Thanks for putting out the reminder. In fact all reviewers have responded, Rzng just edited their original review instead with a “post rebuttal” part.
We are happy to see all reviewers partake in discussion. Even if we disagree on certain points the discussion was pleasantly precise and great to partake in.
Acknowledged; thank you reviewer Rzng
The paper introduces RFCL, a novel approach aiming to enhance reinforcement learning (RL) with offline demonstration data to address the challenge of sparse reward-based complex task solving. RFCL comprises a dual-stage curriculum learning strategy, uniquely leveraging multiple demonstrations through a per-demonstration reverse curriculum generated via state resets. Initially, a reverse curriculum yields an adept policy focused on a narrow state distribution, aiding in mitigating exploration challenges. Subsequently, a forward curriculum accelerates training, refining the initial policy to encompass the entire initial state distribution, thereby enhancing both demonstration and sample efficiency.
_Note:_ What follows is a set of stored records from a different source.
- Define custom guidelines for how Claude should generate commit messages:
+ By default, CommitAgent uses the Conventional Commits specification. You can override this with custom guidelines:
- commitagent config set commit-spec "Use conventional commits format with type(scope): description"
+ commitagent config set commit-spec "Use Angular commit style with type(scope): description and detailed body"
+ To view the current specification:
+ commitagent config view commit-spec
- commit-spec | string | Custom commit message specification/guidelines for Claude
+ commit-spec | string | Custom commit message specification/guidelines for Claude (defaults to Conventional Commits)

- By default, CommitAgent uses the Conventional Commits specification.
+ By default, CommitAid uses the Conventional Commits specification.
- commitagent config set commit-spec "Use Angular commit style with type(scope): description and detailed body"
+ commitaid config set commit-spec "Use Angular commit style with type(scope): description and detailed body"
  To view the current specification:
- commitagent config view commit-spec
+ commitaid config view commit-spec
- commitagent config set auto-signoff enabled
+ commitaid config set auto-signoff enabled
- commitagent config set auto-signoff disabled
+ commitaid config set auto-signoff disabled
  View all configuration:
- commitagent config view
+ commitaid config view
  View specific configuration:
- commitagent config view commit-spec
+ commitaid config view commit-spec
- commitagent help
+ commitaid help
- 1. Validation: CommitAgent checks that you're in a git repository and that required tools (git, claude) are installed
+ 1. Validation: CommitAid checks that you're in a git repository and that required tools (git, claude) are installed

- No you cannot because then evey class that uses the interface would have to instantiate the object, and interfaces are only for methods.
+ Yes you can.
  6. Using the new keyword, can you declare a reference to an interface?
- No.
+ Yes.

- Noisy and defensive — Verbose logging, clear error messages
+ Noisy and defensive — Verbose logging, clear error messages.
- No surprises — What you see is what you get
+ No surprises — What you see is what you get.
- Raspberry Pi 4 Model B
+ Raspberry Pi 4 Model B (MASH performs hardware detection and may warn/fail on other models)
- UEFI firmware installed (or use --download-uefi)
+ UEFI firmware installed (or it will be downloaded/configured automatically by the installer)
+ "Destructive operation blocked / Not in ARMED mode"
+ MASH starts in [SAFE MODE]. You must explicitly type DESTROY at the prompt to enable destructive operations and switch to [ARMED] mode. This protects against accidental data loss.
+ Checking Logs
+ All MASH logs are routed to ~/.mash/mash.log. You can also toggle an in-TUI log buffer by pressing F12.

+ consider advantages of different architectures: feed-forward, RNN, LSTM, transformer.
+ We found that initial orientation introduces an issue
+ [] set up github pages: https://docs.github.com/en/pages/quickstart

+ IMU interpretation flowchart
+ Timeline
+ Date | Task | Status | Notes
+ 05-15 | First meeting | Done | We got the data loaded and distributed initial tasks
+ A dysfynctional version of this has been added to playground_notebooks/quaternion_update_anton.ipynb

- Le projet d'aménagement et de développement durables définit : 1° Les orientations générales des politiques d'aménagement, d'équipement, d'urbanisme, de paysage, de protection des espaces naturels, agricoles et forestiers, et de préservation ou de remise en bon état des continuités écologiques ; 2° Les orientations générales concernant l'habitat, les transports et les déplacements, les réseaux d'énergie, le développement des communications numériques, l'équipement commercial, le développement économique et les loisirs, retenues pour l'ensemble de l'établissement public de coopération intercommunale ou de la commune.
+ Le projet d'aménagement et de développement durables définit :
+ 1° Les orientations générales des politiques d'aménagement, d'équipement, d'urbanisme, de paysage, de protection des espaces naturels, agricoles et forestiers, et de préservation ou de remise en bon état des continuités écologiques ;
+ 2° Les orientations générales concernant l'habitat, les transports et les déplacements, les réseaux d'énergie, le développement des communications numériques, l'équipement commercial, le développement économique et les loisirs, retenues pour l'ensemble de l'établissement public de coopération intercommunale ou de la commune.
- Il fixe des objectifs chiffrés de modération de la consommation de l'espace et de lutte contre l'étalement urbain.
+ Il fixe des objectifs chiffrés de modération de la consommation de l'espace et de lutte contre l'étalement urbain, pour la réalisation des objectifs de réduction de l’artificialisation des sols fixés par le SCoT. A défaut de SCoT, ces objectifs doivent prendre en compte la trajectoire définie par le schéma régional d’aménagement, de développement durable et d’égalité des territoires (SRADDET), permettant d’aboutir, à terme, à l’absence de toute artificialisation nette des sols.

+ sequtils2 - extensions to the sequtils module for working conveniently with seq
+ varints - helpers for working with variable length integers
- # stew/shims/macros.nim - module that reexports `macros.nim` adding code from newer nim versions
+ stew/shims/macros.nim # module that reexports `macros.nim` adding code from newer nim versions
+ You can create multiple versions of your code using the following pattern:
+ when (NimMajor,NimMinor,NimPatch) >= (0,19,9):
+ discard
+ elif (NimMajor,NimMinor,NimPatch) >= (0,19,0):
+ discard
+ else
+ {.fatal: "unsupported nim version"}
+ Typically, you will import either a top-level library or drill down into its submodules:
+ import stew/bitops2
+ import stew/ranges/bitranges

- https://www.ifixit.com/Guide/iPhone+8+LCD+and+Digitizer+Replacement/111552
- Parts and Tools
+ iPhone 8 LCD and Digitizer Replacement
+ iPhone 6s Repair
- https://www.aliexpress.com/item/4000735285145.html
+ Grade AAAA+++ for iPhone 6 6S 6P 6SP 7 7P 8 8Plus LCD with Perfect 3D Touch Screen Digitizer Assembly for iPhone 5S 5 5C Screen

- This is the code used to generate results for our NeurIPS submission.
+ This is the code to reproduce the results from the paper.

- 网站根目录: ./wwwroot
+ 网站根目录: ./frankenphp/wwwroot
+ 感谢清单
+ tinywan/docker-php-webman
The paper demonstrates how this combined approach significantly improves efficiency compared to existing learning-from-demonstration baselines.
Reviewers applaud the paper's clear presentation and strong empirical results against various related baselines. However, concerns surfaced regarding both methodological aspects and experimental execution. Reviewer UCiq questions the rationale behind the two-stage design of the curriculum, suggesting the conceptual similarity between reverse and forward curricula and urging for comparisons with settings having no demonstrations. Experiment criticisms include flawed executions in the Maze task and doubts about the suitability of the selected tasks to fully evaluate the proposed method's potential. Reviewer Rzng appreciates the paper's demonstrated performance but advises improving the algorithmic summary for better clarity, critiquing specific numerical choices in the method. Reviewer gfCC acknowledges the approach's novelty but raises concerns about its applicability in real-world scenarios, perceiving similarities to other methodologies and suggesting better comparisons with non-curriculum-based algorithms.
Post rebuttal. there is no clear consensus among reviewers on whether to accept --- with 1 reviewer suggesting accept, another suggesting reject, and 1 borderline. During the rebuttal period, there was a lengthy discussion between authors and reviewer UCiq (which lowered their score from 5 to 3 post rebuttal). This AC believes the main reason reviewer UCiq lowered their score was because the reviewer realised that:
...the task initial states is the same as the initial states of the demonstration trajectories or covers roughly same small area in state space...
and asserted that:
The initial states of the task don’t have to be constrained to the initial states of the demonstrations but can actually cover a much wider area of the states than what is present in the demonstrations.
This AC believes that the paper evaluated on a set of fairly standard offline/online RL/LfD benchmarks, and having a limited set of initial start states is standard benchmark setting and all baselines make the same implicit assumption.
为何不给更高分
There was not a strong push to accept from the majority of reviewers; and string assumptions about resetting simulator state which severally limits its usefulness.